TASK TO COMPLETE -
Copy the listing below in full and skip every picture.
[Start of section]
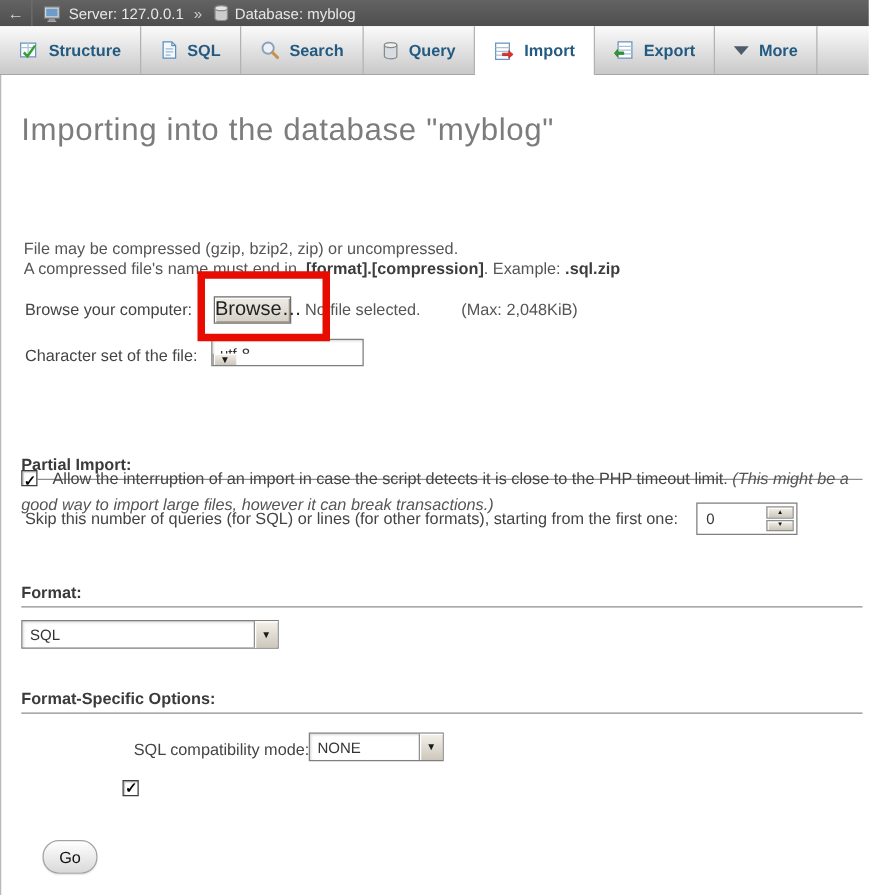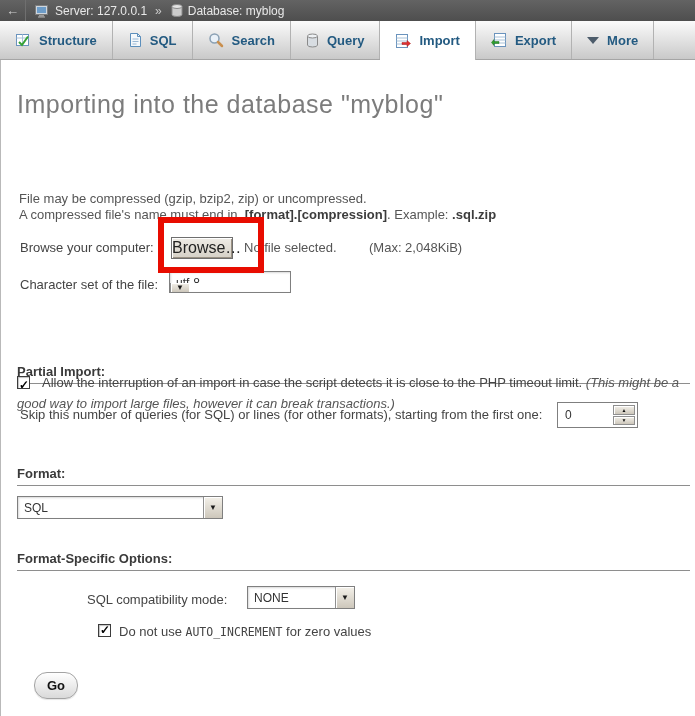--- a/index.html
+++ b/index.html
@@ -121,21 +121,21 @@
     border:1px solid #8f8f8f; box-shadow: inset 1px 1px 0 #fff;
     display:flex; align-items:center; justify-content:center; cursor:pointer;
   }
   .spin-btn.up::after   { content:"▲"; font-size:5px; color:#111; }
   .spin-btn.down::after { content:"▼"; font-size:5px; color:#111; }
 
   .go-btn {
     position:absolute; left:33px; top:612px; width:44px; height:27px;
     border-radius:13px; border:1px solid #a3a3a3;
     background:linear-gradient(#ffffff,#d9d9d9);
-    font-size:13px; font-weight:bold; color:#111;
+    font-size:13px; font-weight:normal; color:#111;
     text-align:center; line-height:25px; cursor:pointer;
     box-shadow:0 1px 1px rgba(0,0,0,0.1);
   }
 
   .highlight-box {
     position:absolute; left:157px; top:157px; width:106px; height:56px;
     border:6px solid #e80c00; z-index:5; pointer-events:none;
   }
 
   .mono { font-family:"DejaVu Sans Mono", monospace; font-size:11.5px; }
@@ -282,26 +282,23 @@
   </div>
 
   <div class="sect-head" style="top:406px;">Format:</div>
   <div class="combo" style="left:16px; top:436px; width:206px; height:23px;">
     <span class="val">SQL</span>
     <span class="drop"></span>
   </div>
 
   <div class="sect-head" style="top:491px;">Format-Specific Options:</div>
 
-  <div class="lbl" style="left:86px; top:532px;text-align:right;">SQL compatibility mode:</div>
+  <div class="lbl" style="left:106px; top:532px;text-align:right;">SQL compatibility mode:</div>
   <div class="combo" style="left:246px; top:526px; width:108px; height:23px;">
     <span class="val">NONE</span>
     <span class="drop"></span>
   </div>
 
   <span class="checkbox checked" style="left:97px; top:564px;"></span>
-  <div class="lbl" style="left:118px; top:564px;">
-    <span>Do not use </span><span class="mono">AUTO_INCREMENT</span><span> for zero values</span>
-  </div>
 
   <div class="go-btn">Go</div>
 
 </div>
 
 </body></html>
[End of section]
FINAL ANSWER -
--- a/index.html
+++ b/index.html
@@ -121,21 +121,21 @@
     border:1px solid #8f8f8f; box-shadow: inset 1px 1px 0 #fff;
     display:flex; align-items:center; justify-content:center; cursor:pointer;
   }
   .spin-btn.up::after   { content:"▲"; font-size:5px; color:#111; }
   .spin-btn.down::after { content:"▼"; font-size:5px; color:#111; }
 
   .go-btn {
     position:absolute; left:33px; top:612px; width:44px; height:27px;
     border-radius:13px; border:1px solid #a3a3a3;
     background:linear-gradient(#ffffff,#d9d9d9);
-    font-size:13px; font-weight:bold; color:#111;
+    font-size:13px; font-weight:normal; color:#111;
     text-align:center; line-height:25px; cursor:pointer;
     box-shadow:0 1px 1px rgba(0,0,0,0.1);
   }
 
   .highlight-box {
     position:absolute; left:157px; top:157px; width:106px; height:56px;
     border:6px solid #e80c00; z-index:5; pointer-events:none;
   }
 
   .mono { font-family:"DejaVu Sans Mono", monospace; font-size:11.5px; }
@@ -282,26 +282,23 @@
   </div>
 
   <div class="sect-head" style="top:406px;">Format:</div>
   <div class="combo" style="left:16px; top:436px; width:206px; height:23px;">
     <span class="val">SQL</span>
     <span class="drop"></span>
   </div>
 
   <div class="sect-head" style="top:491px;">Format-Specific Options:</div>
 
-  <div class="lbl" style="left:86px; top:532px;text-align:right;">SQL compatibility mode:</div>
+  <div class="lbl" style="left:106px; top:532px;text-align:right;">SQL compatibility mode:</div>
   <div class="combo" style="left:246px; top:526px; width:108px; height:23px;">
     <span class="val">NONE</span>
     <span class="drop"></span>
   </div>
 
   <span class="checkbox checked" style="left:97px; top:564px;"></span>
-  <div class="lbl" style="left:118px; top:564px;">
-    <span>Do not use </span><span class="mono">AUTO_INCREMENT</span><span> for zero values</span>
-  </div>
 
   <div class="go-btn">Go</div>
 
 </div>
 
 </body></html>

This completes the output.